Note 2: Aimé Bonpland, né à la Rochelle en 1773, mort en 1858 Son histoire est racontée plus loin. Outre le Voyage en Amérique de de Humboldt dont il rédigea la partie botanique, on lui doit: Description des plantes rares de la Malmaison (1813), et Vues des Cordillères et des Monuments indigènes de l'Amérique (1813).

J'espère que peu d'entre mes lecteurs auront besoin qu'on leur dise qui était Amédée de Bonpland, ou plutôt Aimé Bonpland, nom qu'on lui donnait souvent et qui convenait mieux à cet excellent homme.

Chacun le connaît comme l'ami et le compagnon de voyage de de Humboldt, comme l'auxiliaire de cet homme illustre dans ses recherches scientifiques si étendues et si exactes, comme le patient investigateur qui recueillit une grande part de cette savante moisson, comme l'homme dont la modestie sans égale a laissé souvent attribuer le mérite de ses propres découvertes à son compagnon, beaucoup plus amoureux de la gloire qu'il ne l'était lui-même. Pour moi, aucun nom ne sonne plus doucement à mes oreilles que celui d'Amédée de Bonpland.

Je n'ai pas l'intention d'écrire sa biographie; ses ossements dorment aujourd'hui presque obscurément sur les rives du Parana, au milieu des scènes qu'il aimait tant. Mais l'histoire impartiale l'associera toujours à la réputation, aux honneurs qui ont été amoncelés sur la tête de de Humboldt.

Il s'était retiré du monde et avait fixé sa résidence sur les bords du Parana, non sur le territoire du Paraguay, mais sur celui de la confédération Argentine, sur l'autre rive du fleuve.

Là, dans sa modeste retraite, tout en poursuivant ses études d'histoire naturelle, il s'occupa plus particulièrement à cultiver l'herbe du Paraguay, la yerba, qui sert à composer le breuvage si connu sous le nom de maté (3).

Note 3: Maté est le nom du vase dans lequel est infusé le thé du Paraguay.

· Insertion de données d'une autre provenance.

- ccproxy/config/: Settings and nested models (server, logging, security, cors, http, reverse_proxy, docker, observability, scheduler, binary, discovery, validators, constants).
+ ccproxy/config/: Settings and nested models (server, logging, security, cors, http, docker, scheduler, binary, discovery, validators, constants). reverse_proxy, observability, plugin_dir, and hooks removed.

La plante qui donne ce produit est la «Yerba» (illex Paraguensis) et le breuvage s'aspire à travers un tube appelé la «bombilla».

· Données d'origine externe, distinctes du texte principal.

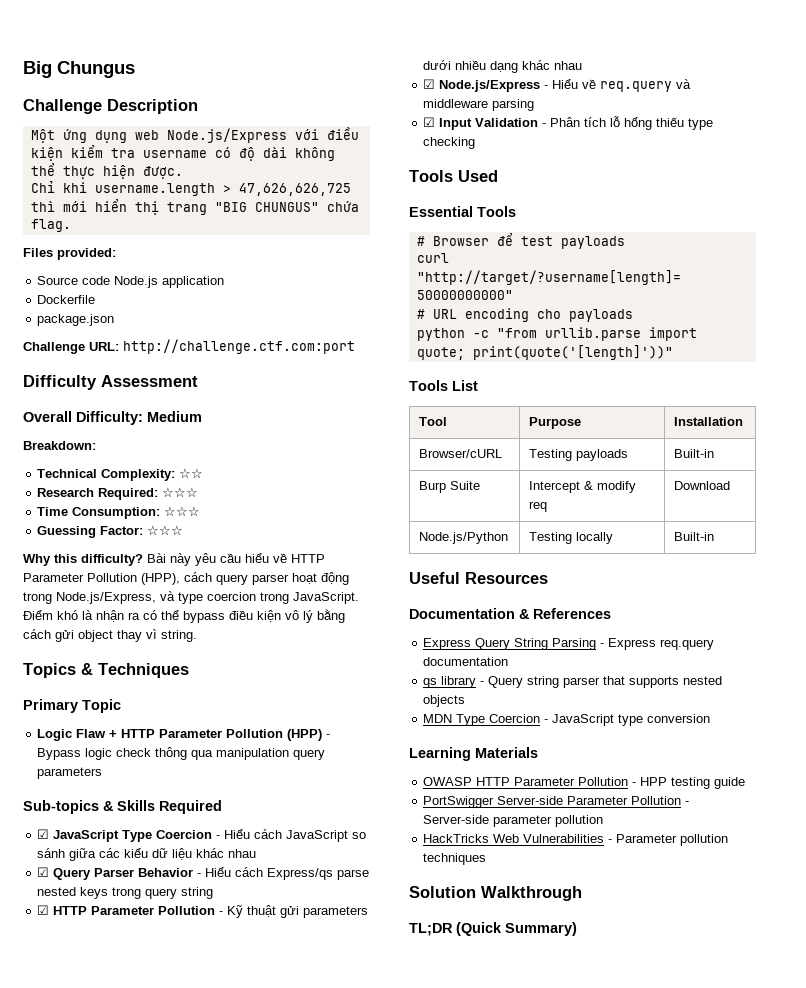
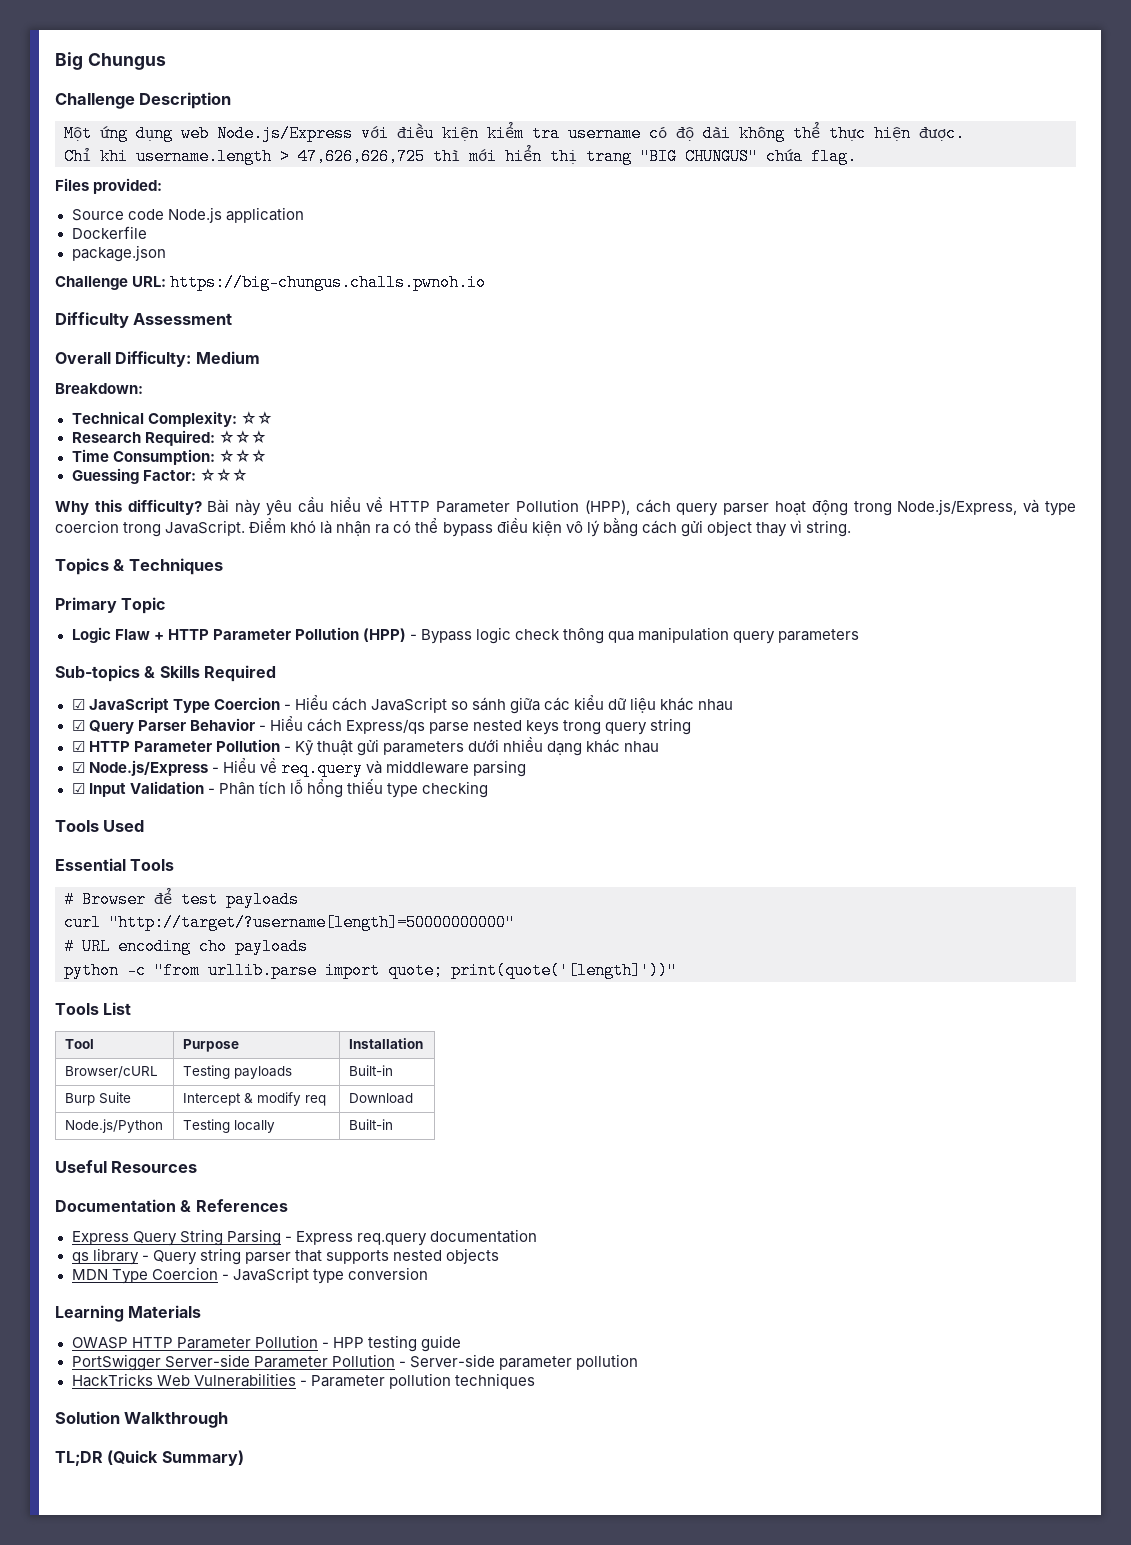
- Challenge URL: http://challenge.ctf.com:port
+ Challenge URL: https://big-chungus.challs.pwnoh.io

Son caractère bien connu attira bientôt auprès de lui une colonie de paisibles Indiens Guaranis qui, se soumettant à sa douce autorité, l'aidèrent à installer un immense «Yerbale» ou plantation de thé. L'affaire allait devenir profitable et le savant se trouvait, sans l'avoir prévu, sur le grand chemin de la fortune.

Mais le récit de sa prospérité parvint aux oreilles de Gaspar Francia, dictateur du Paraguay. Cet homme, parmi d'autres théories despotiques, professait l'étrange doctrine que la culture de la «Yerba» était un droit appartenant exclusivement à son pays, c'est-à-dire à lui-même!

Pendant une nuit obscure, quatre cents de ses soldats traversèrent le Parana, attaquèrent la plantation de Bonpland, massacrèrent une partie de ses «péons (4)» et amenèrent le colon prisonnier au Paraguay.